However, his uncle Yusuf ibn Sabuktigin, and the Ghaznavid army including prominent officers such as Ali Daya, were in favor of Mas'ud, whose military campaigns had earned him a great reputation. Mas'ud was also joined by his former assistant Abu Sahl Zawzani, who in the words of the historian Yusofi, "became a sort of vizier and rose in prestige and influence. He also became feared, since he exercised his bent toward vengefulness, spite, and intrigue".

Nevertheless, in order to further strengthen his army, Mas'ud recruited a group of Turkmens which were head by their chiefs Yaghmur, Qizil, Bogha and Goktash.

== Reign ==

===Consolidation of the Empire and war with the Kara-Khanids===

Map of Khurasan, Transoxiana and Tokharistan

Mas'ud then marched towards Ghazni, where he defeated his brother and had him imprisoned, while crowning himself as the new Sultan of the Ghaznavid Empire. Mas'ud shortly released the disgraced statesman Ahmad Maymandi from prison, and appointed him as his vizier. He also appointed Ali Daya as the commander-in-chief of the army of Khorasan, while another general named Ahmad Inaltigin was appointed as the commander-in-chief of the army in India who led expedition to Vanarasi in 1033 AD. Later Majdud was appointed in that position, after Inaltigin's deposition following an unsuccessful revolt against Mas'ud.
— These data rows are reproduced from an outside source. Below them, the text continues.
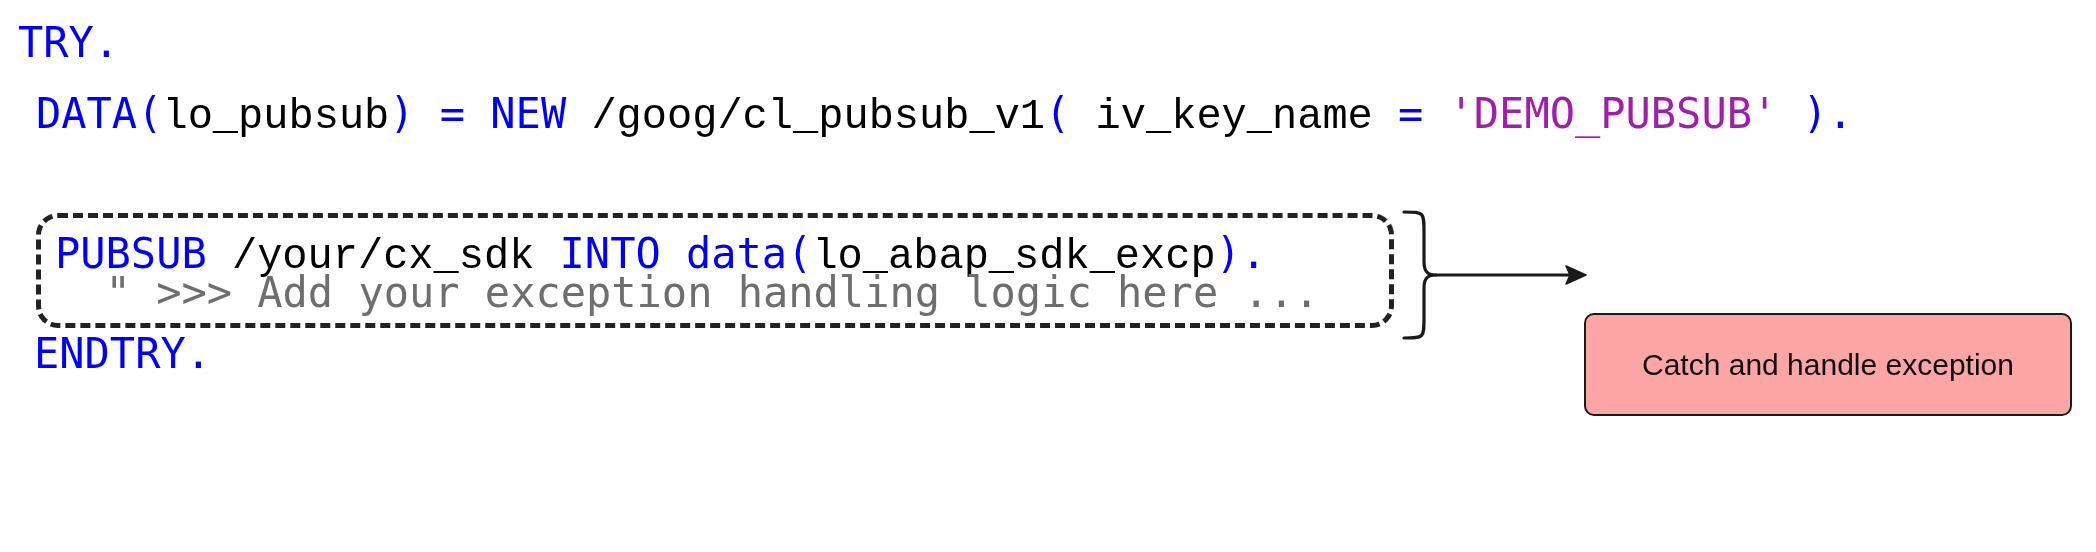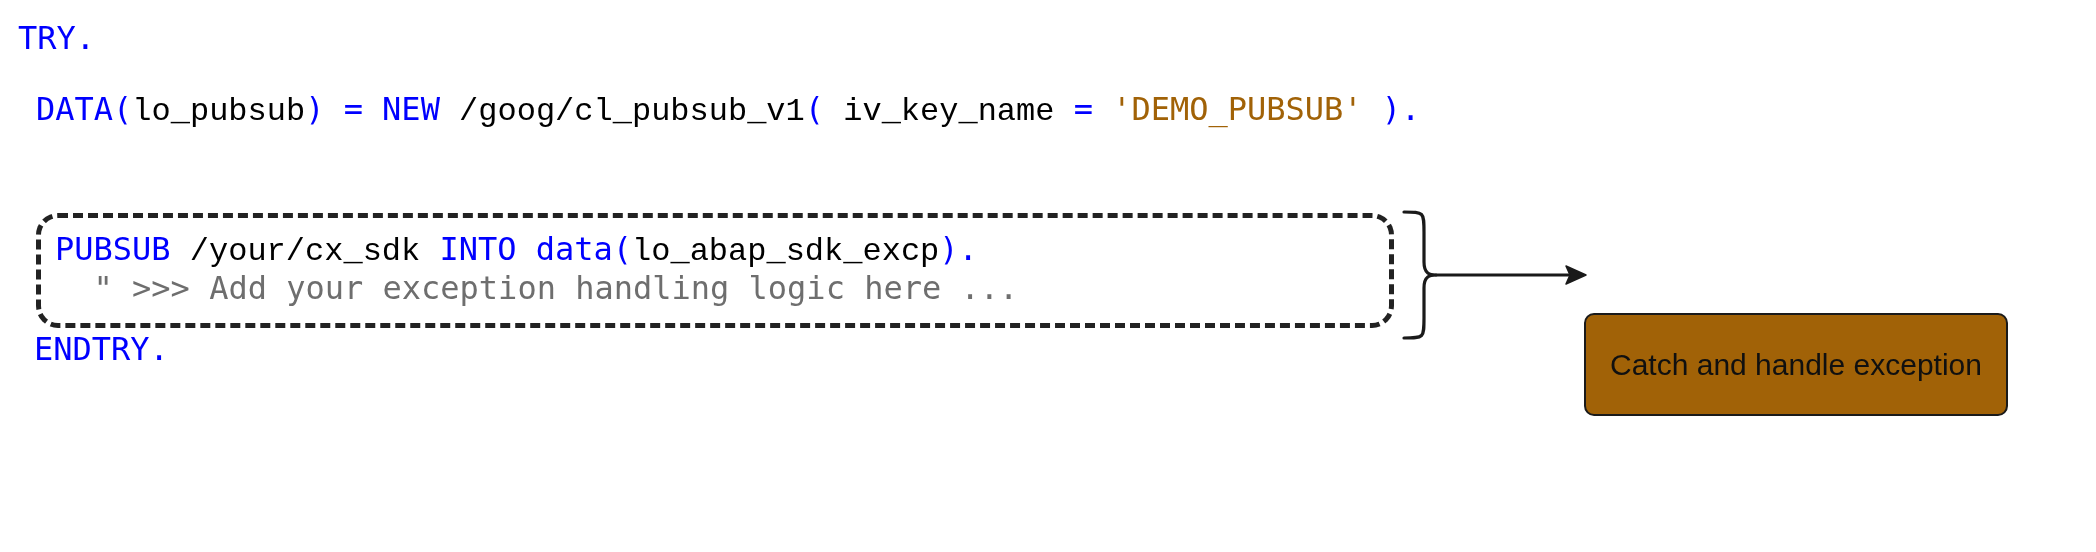"TRY." .code-line { font-size: 32px -> 42px }
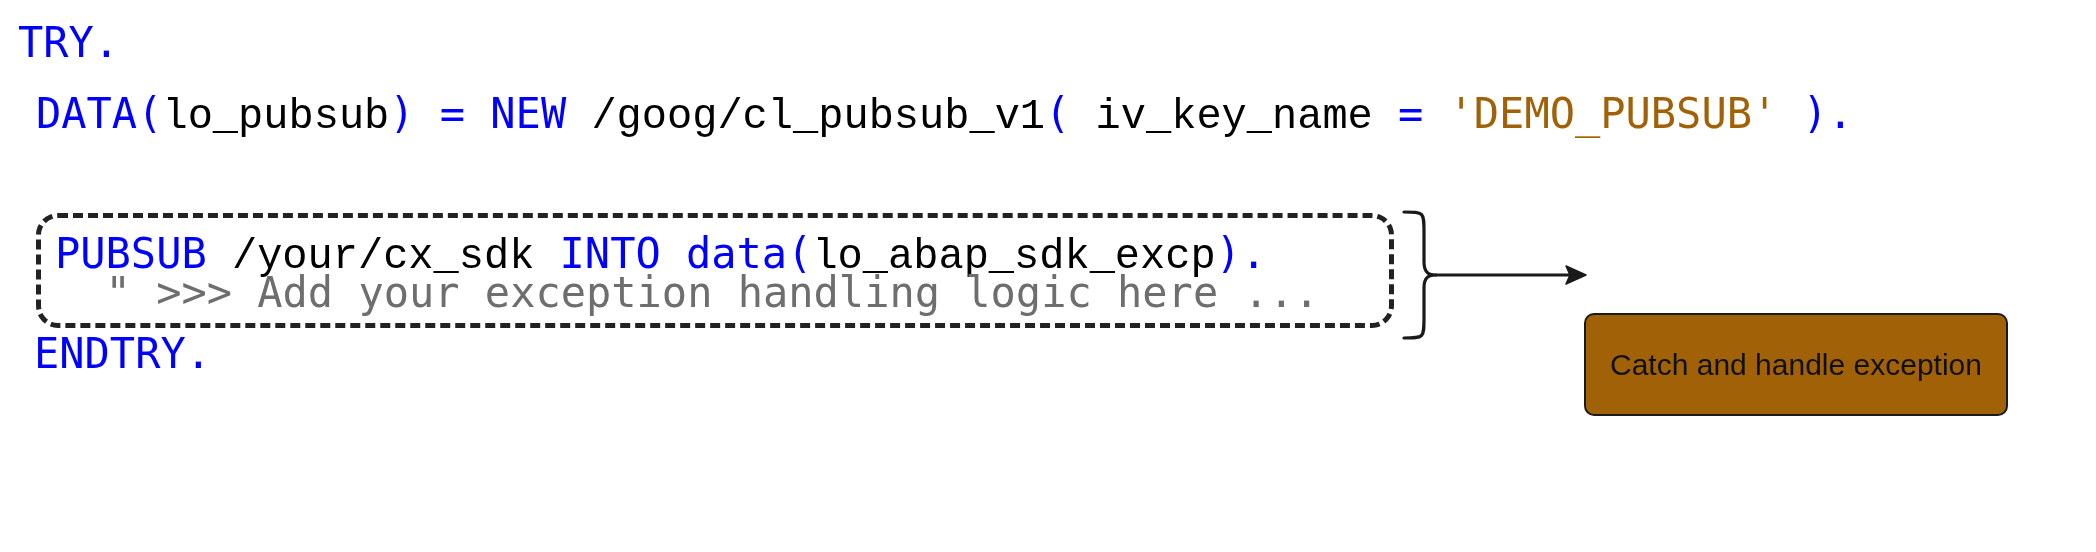"'DEMO_PUBSUB'" .str { color: #a16207 -> #a21caf }
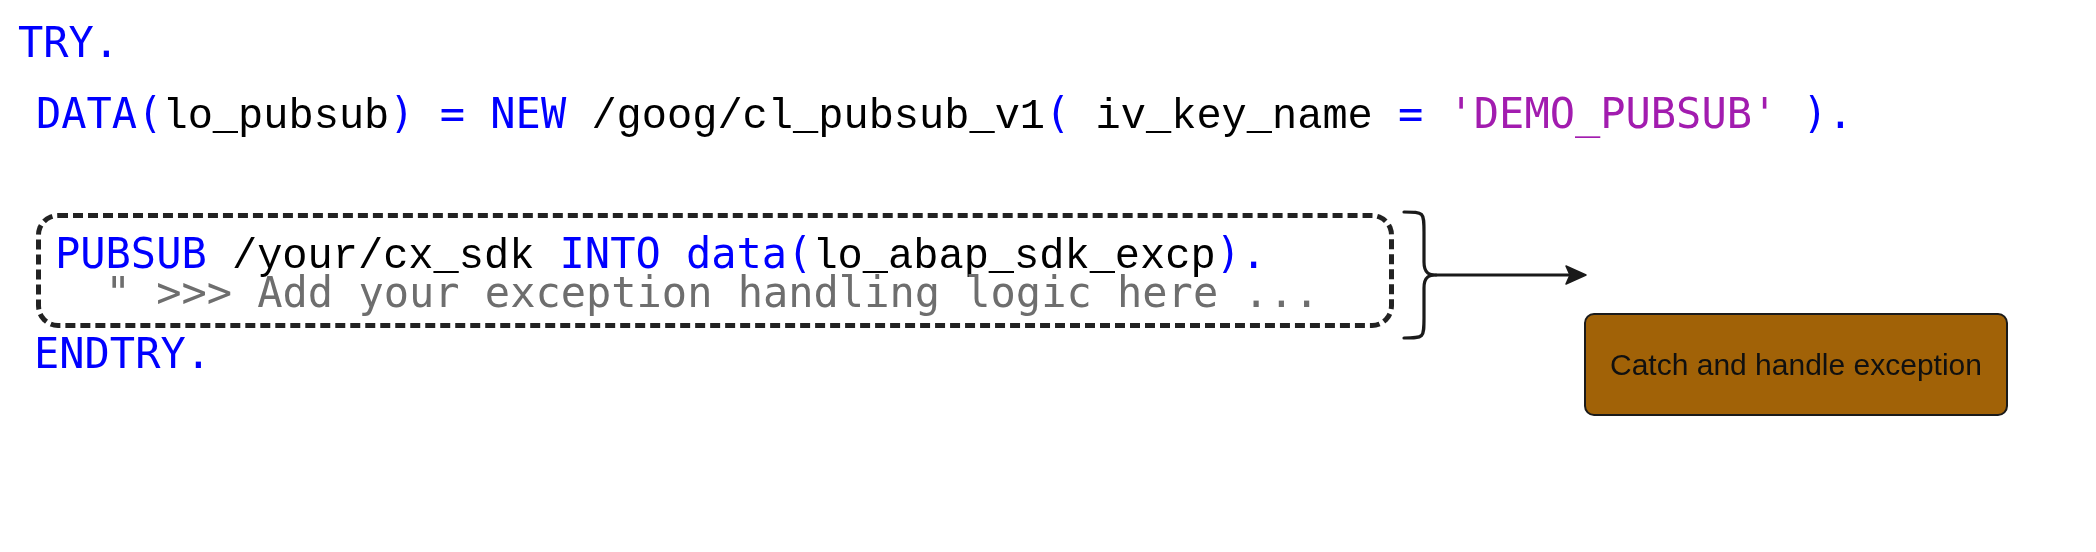"Catch and handle exception" #callout-box { background: #a16207 -> #fca5a5; width: 424px -> 488px }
Although Mas'ud was a great military leader, he was heedless of advice from his officers, which would later result in disaster during his reign. He also suspected the majority of his father's officers of treachery, and even had his own uncle Yusuf and the powerful statesman Ali ibn Il-Arslan imprisoned. In 1032, Ahmad Maymandi died and was succeeded by Ahmad Shirazi as Mas'ud's vizier. Sometime later, Mas'ud's governor and de facto ruler of Khwarazm, Altun Tash, was sent to invade the domains of the Kara-Khanid ruler Ali Tigin Bughra Khan, but was killed at Dabusiyya, a town near Samarkand. He was then succeeded by his son Harun.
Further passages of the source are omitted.